A NEW risk assessment is today being launched to support people from black, Asian and minority ethnic (BAME) backgrounds in the NHS and social care in Wales.

The two-stage risk assessment is designed to help to reduce people’s risk of contracting coronavirus in the workplace.

The all-Wales COVID-19 Workforce Risk Assessment Tool is the first major piece of work from an advisory group set up to look at the reasons why people from BAME communities are disproportionately impacted by coronavirus.

Sadly, many health and social care workers who have died from coronavirus have come from black, Asian or minority ethnic backgrounds.

First Minister Mark Drakeford launched an urgent investigation in April to understand the reasons for the higher risk to BAME communities and established the advisory group, co-chaired by Judge Ray Singh and Dr Heather Payne.

It included two subgroups - one focusing on the risk assessment, and a second looking at the socio-economic factors which may influence poorer coronavirus outcomes.

“Against the backdrop of growing evidence that coronavirus is having a disproportionate impact on people from BAME backgrounds, the advisory group has developed this risk assessment tool, which I hope will help people understand their risk of infection and feel empowered to take action to minimise that risk," Mr Drakeford.

“The all-Wales COVID-19 Workforce Risk Assessment Tool is the result of very swift research and investigation by the advisory group, for which I am very grateful.”

At the daily Welsh Government coronavirus press briefing, health minister Vaughan Gething said: “More than one-third of people critically ill in English, Welsh and Northern Irish hospitals are from BAME backgrounds, compared with 18 per cent of the (overall) population.

“We don’t yet fully understand why (more people are dying from BAME backgrounds), but we know people from these communities are more likely to suffer from conditions like Type 2 diabetes and hypertension.”

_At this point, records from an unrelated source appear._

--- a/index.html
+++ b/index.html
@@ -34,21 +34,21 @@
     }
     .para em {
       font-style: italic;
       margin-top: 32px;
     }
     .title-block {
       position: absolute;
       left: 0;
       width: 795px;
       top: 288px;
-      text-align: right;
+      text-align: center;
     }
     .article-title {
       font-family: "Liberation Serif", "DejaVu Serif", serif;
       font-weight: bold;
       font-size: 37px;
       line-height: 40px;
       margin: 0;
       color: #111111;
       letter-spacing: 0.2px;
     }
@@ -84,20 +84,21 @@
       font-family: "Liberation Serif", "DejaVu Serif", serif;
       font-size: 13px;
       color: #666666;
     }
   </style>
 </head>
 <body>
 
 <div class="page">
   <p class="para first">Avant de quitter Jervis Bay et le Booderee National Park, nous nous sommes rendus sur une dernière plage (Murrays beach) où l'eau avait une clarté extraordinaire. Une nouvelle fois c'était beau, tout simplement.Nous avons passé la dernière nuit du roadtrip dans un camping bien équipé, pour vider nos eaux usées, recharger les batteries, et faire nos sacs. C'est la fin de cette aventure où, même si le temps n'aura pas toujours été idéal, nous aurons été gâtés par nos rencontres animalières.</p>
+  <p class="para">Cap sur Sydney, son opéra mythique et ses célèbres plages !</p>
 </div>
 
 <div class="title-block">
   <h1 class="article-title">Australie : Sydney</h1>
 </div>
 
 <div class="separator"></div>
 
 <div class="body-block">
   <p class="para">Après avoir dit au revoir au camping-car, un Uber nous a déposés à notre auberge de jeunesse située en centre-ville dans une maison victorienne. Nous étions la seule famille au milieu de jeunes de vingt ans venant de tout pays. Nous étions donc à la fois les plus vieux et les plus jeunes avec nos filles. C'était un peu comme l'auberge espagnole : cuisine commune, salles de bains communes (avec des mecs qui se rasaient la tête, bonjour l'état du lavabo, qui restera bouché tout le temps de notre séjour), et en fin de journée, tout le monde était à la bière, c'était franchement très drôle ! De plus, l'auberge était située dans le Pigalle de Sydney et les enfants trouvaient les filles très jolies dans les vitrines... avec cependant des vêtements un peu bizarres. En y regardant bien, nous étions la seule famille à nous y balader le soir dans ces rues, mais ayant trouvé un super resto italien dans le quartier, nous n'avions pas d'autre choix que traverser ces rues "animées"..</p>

The new tool will allow individuals to assess whether their risk is low, high, or very high, allowing them to have a “supportive and structured conversation with their line manager” about what can be done to protect them “as far as possible”. He added later:

“Employers have a duty of care to protect people’s health and safety at work and this includes understanding the extra risk from COVID-19. This duty of care includes ensuring an equitable approach for all staff.”


Mr Gething also said that after this coming Thursday’s discussions on lockdown guidelines, the First Minister will provide an update on whether Wales will be lifting the guidelines.

He said the Welsh Government is “considering the harm” the lockdown is doing to retailers and the economy, as well as to people’s mental health - and he expects coronavirus testing centres in Wales to offer bookings through the UK government testing website by the end of the week.

Key workers have not been able to use it to book appointments at drive-in testing centres in Wales, with some saying they have driven as far as Devon to get a test.

“That is not acceptable,” said Mr Gething.

“Testing is available in Wales for Welsh critical workers, and we will continue to work with the providers of the UK website and the 119 telephone system to iron out any of these quirks in the system."